I often came upon the victims of Cambodia's more recent violence—amputees, the land mine victims, human amputees among amputated statues. (Guidebook: "Cambodia has more than 40,000 amputees, more per capita than any other country in the world.")
Deep in the jungle at Ta Prohm Temple, along the narrow grassy path, a whole orchestra of land mine victims played music on gongs and flutes and stringed instruments—music that tore at my heart, for its beauty and for its being played by blind men, and one-legged men, and men with missing fingers or burned and bandaged arms. With their prosthetic legs neatly stacked to the side, their twanging music rose in counterpoint to the forest screech, the ringing whine of cicadas, the loud peeping of insects, the squealing of bats.
Near another labyrinthine temple called Banteay Kdei, I was strolling along and saw what looked like a group of small schoolboys posing for a picture—or was it a choral group? There were thirty of them standing in three rows, the tallest boys in the back row, though none was very big. They stood straight, facing forward, smiling.
I said hello and asked the man near them who they were.
"Orphans, sir."
The man, Sean Samnang, ran an orphanage in Siem Reap. He went in search of homeless children and orphans, and fed and trained them.
I had been encountering beggars in large numbers since arriving in north India. It was as though there were a whole underclass of people, millions, whose livelihood depended on begging. I wondered why these particular children were so affecting—and not just them but the amputees and the solemn women crouching near a basket of coins. Was it because they seemed so reluctant, such hesitant beggars? I would defy any passerby to resist emptying his wallet, confronted by the sad smiles of thirty children standing shoulder to shoulder by the roadside, with the utterance "Orphans, sir."
Cambodians could be forthright, rude, conditioned by their harsh recent history—toughened and taught survival skills by the years of tyranny. Yet even these hardened people were no match for the wave of visitors, the sex tourists and predators, that were the reason for the many signs forbidding sex with children and warning of penalties for child rape.

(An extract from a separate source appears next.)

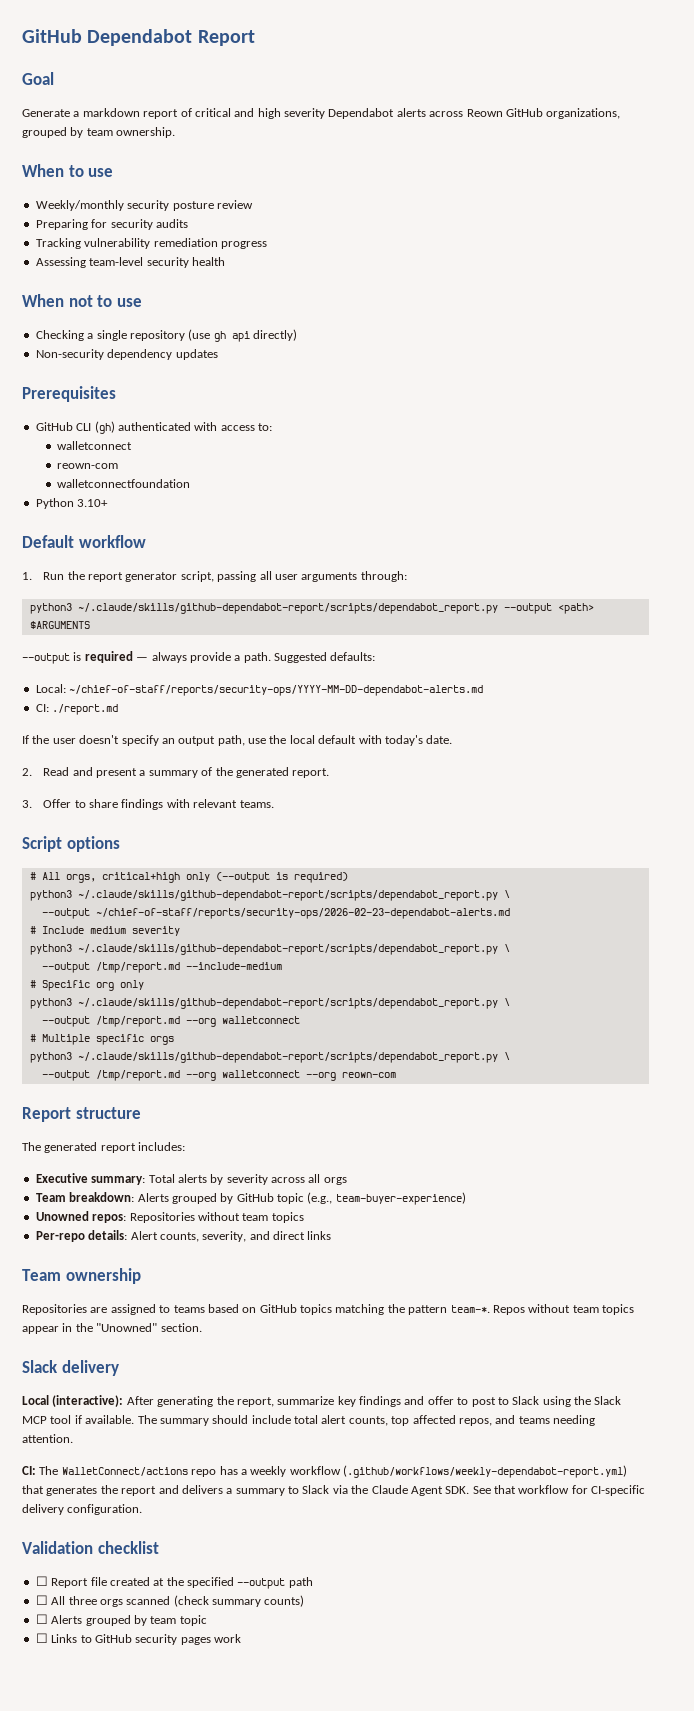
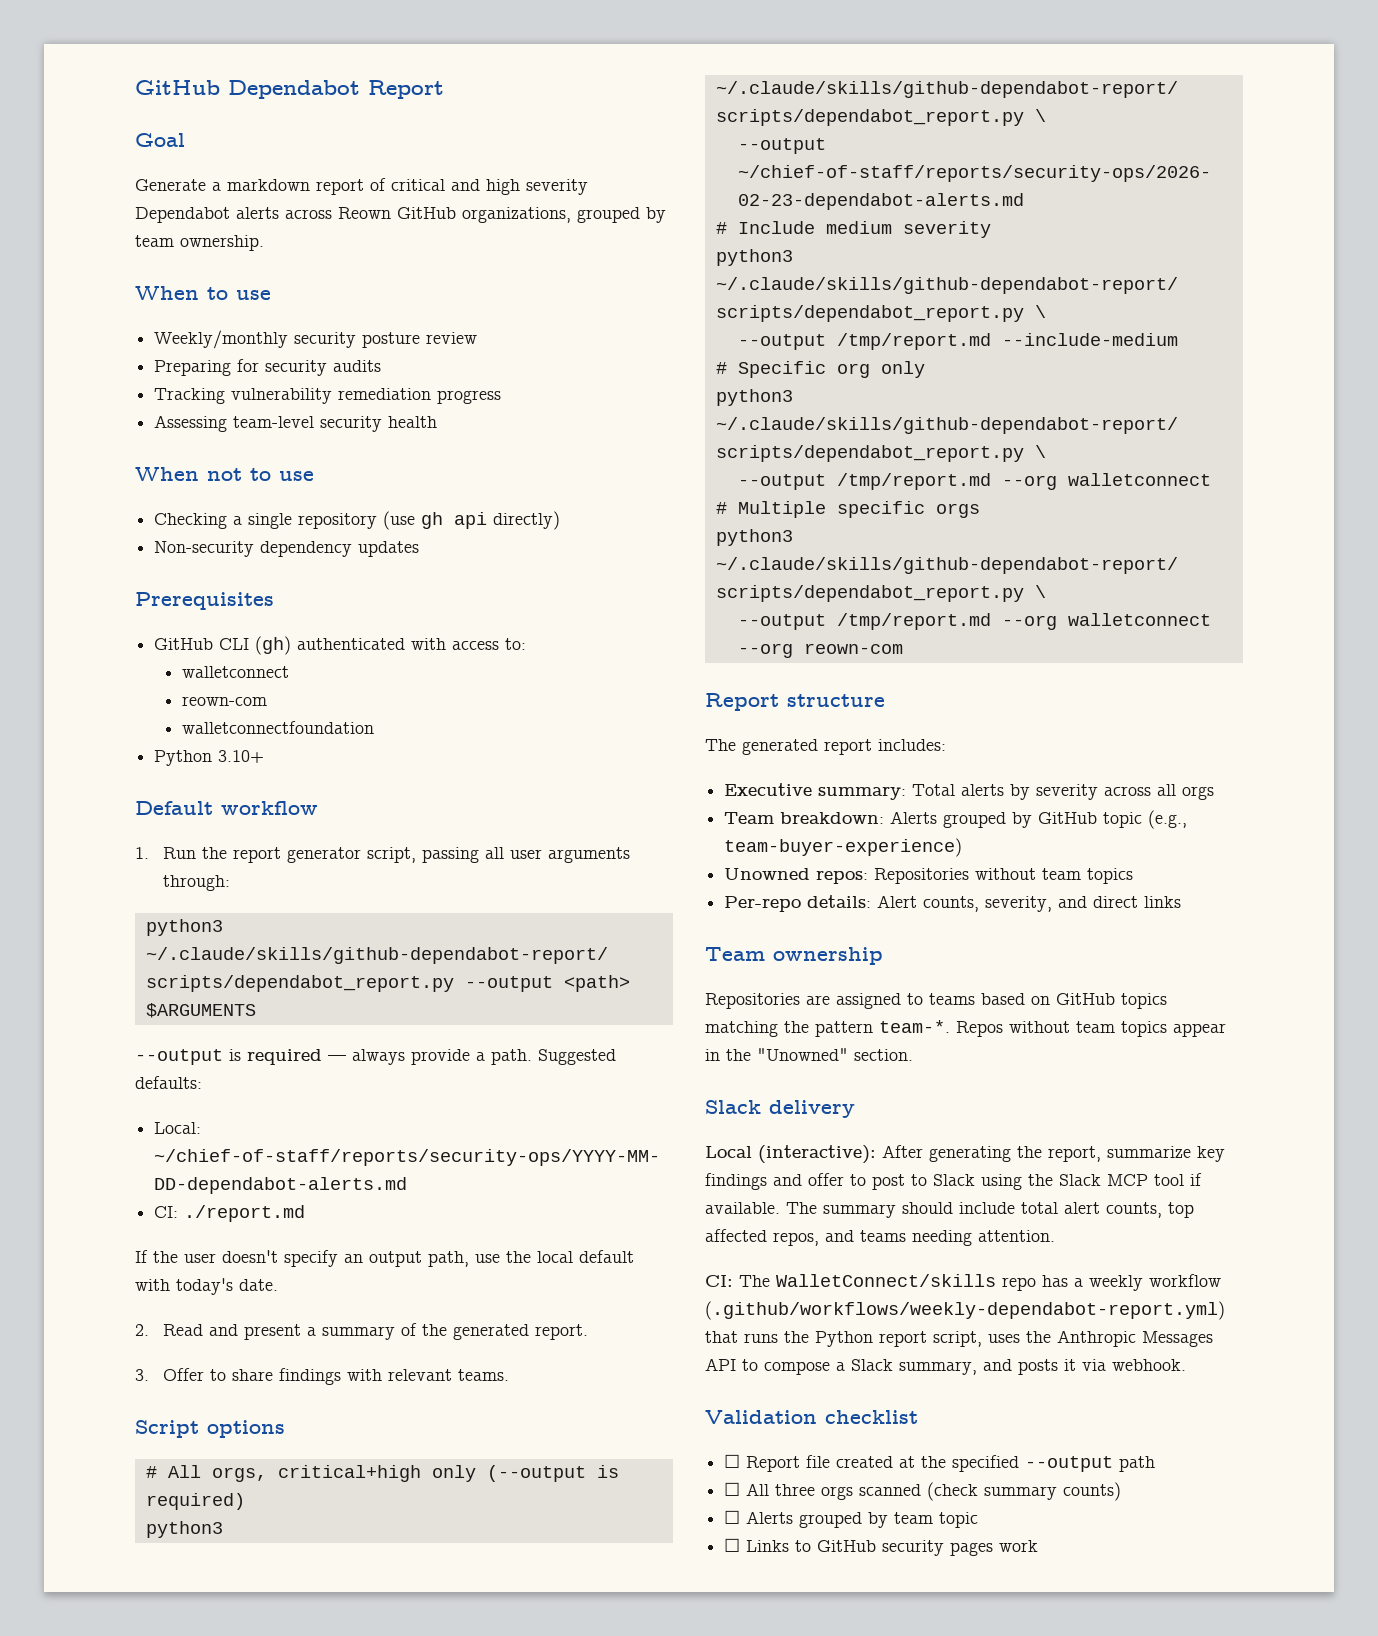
- CI: The WalletConnect/actions repo has a weekly workflow (.github/workflows/weekly-dependabot-report.yml) that generates the report and delivers a summary to Slack via the Claude Agent SDK. See that workflow for CI-specific delivery configuration.
+ CI: The WalletConnect/skills repo has a weekly workflow (.github/workflows/weekly-dependabot-report.yml) that runs the Python report script, uses the Anthropic Messages API to compose a Slack summary, and posts it via webhook.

Throughout Angkor, all around Siem Reap, were signs saying
I asked Ong, my tuk-tuk driver, if he knew anything about this.
Now and then, he said, men visiting from Europe would hire him as a driver and ask him to find them young boys.
"How young?"
"Just kids, little boys," Ong said. "But it's wrong. And I don't know any."
"What about Cambodian men—do they ask?"
"Never. But one man from Switzerland ask me for a ride on my motorbike. He sit behind me and touch me—here and here. I was so frightened! I don't know what to do. He say me, 'Come up my hotel room. I give you money.' I say no. I no like to think about it. I so scare."